Joshua Buchalter, Analyst
Maybe, Nick, could you share any insights on the strong progress you're making with FlexGen, which appears to be associated with higher average selling prices for both royalties and licensing? When can we expect this to significantly impact the model?
Nicholas Hawkins, CFO
FlexGen is beneficial for both average selling price and licensing, and it's also advantageous for royalties since it outperforms the more basic FlexNoC 5 that lacks automation.

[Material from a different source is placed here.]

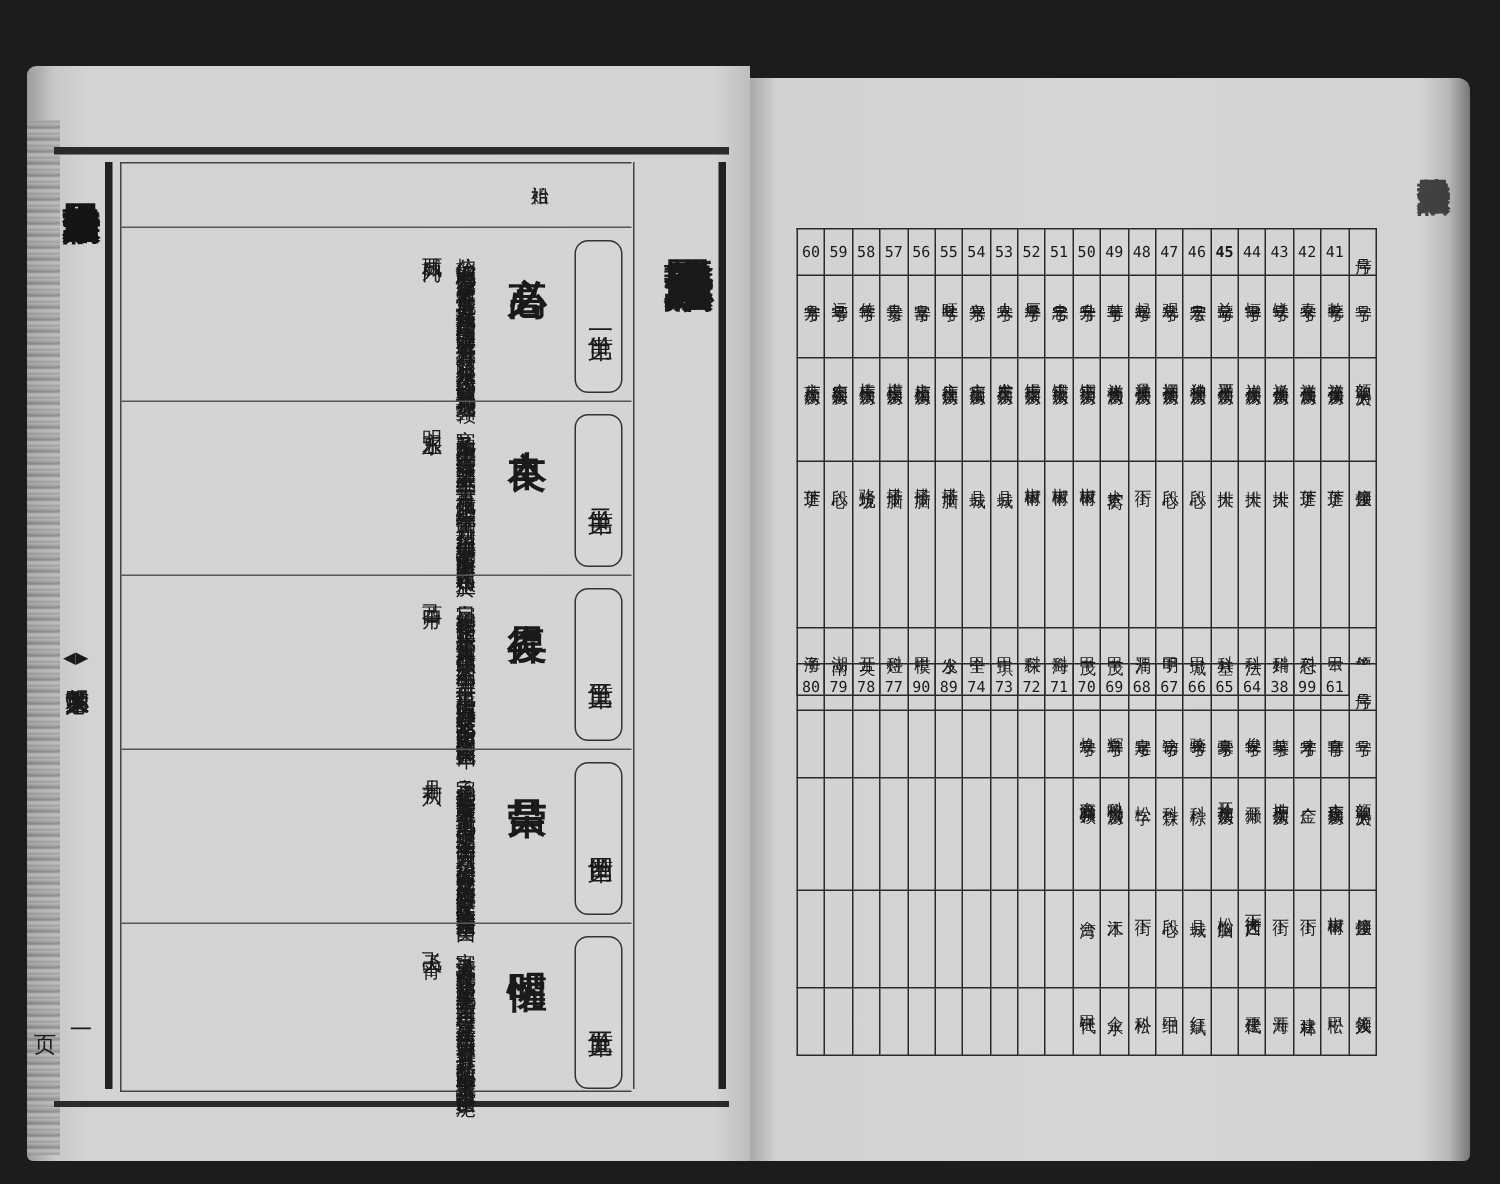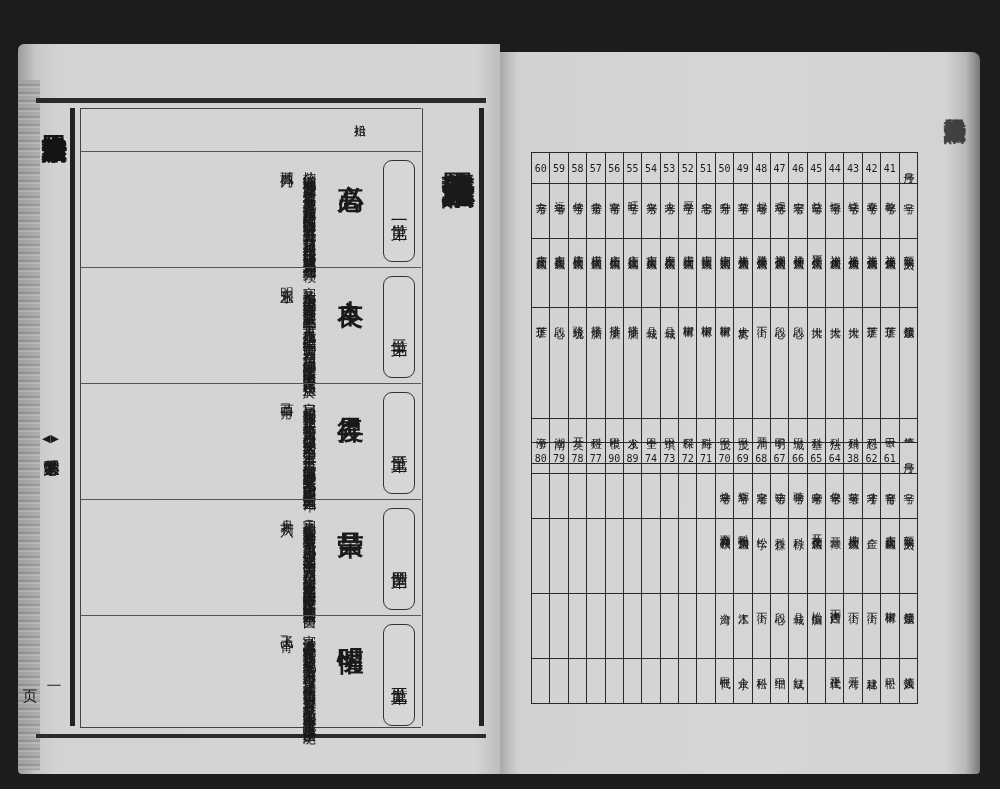"45" td.num { font-weight: none -> bold }
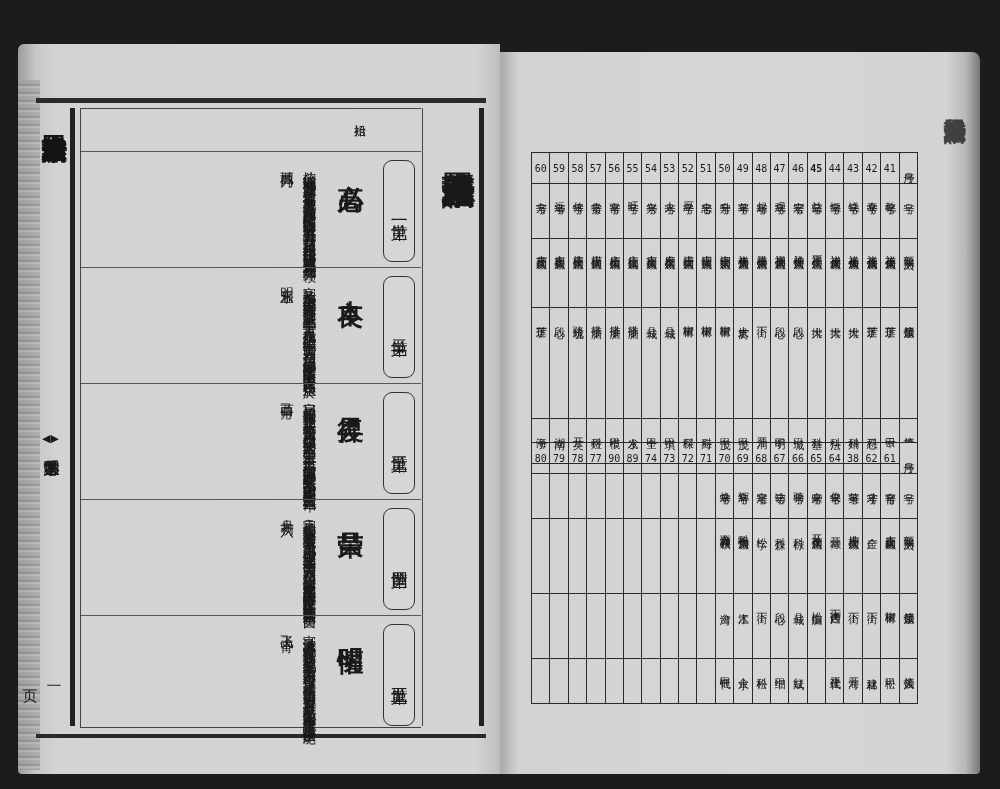"62" td.num { text: 62 -> 99 }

For instance, we have begun several FlexGen cycles and deals since mid-year, with four additional ones in the third quarter alongside Altera and AMD. The impact varies with use cases, and currently, most applications are in the server and FPGA environments, which don't produce high volumes. However, we anticipate greater penetration of FlexGen into higher volume sectors. Notably, the automotive market contributes about half of our total royalties, and if FlexGen is used in automotive design now, we might not see royalties from it until around 2030 to 2031. Therefore, we expect significant future royalties from this.
Operator, Operator
There are no further questions at this time. Mr. Janac, please proceed with closing remarks.
Charlie Janac, CEO
Thank you all for your interest in Arteris. We're very excited about the current quarter and look forward to meeting with you in the upcoming non-deal road shows and investor conferences in the following quarters to update you on our business progress. Thank you very much.
Operator, Operator
Ladies and gentlemen, this concludes your conference call for today. We thank you for participating and ask that you please disconnect your lines.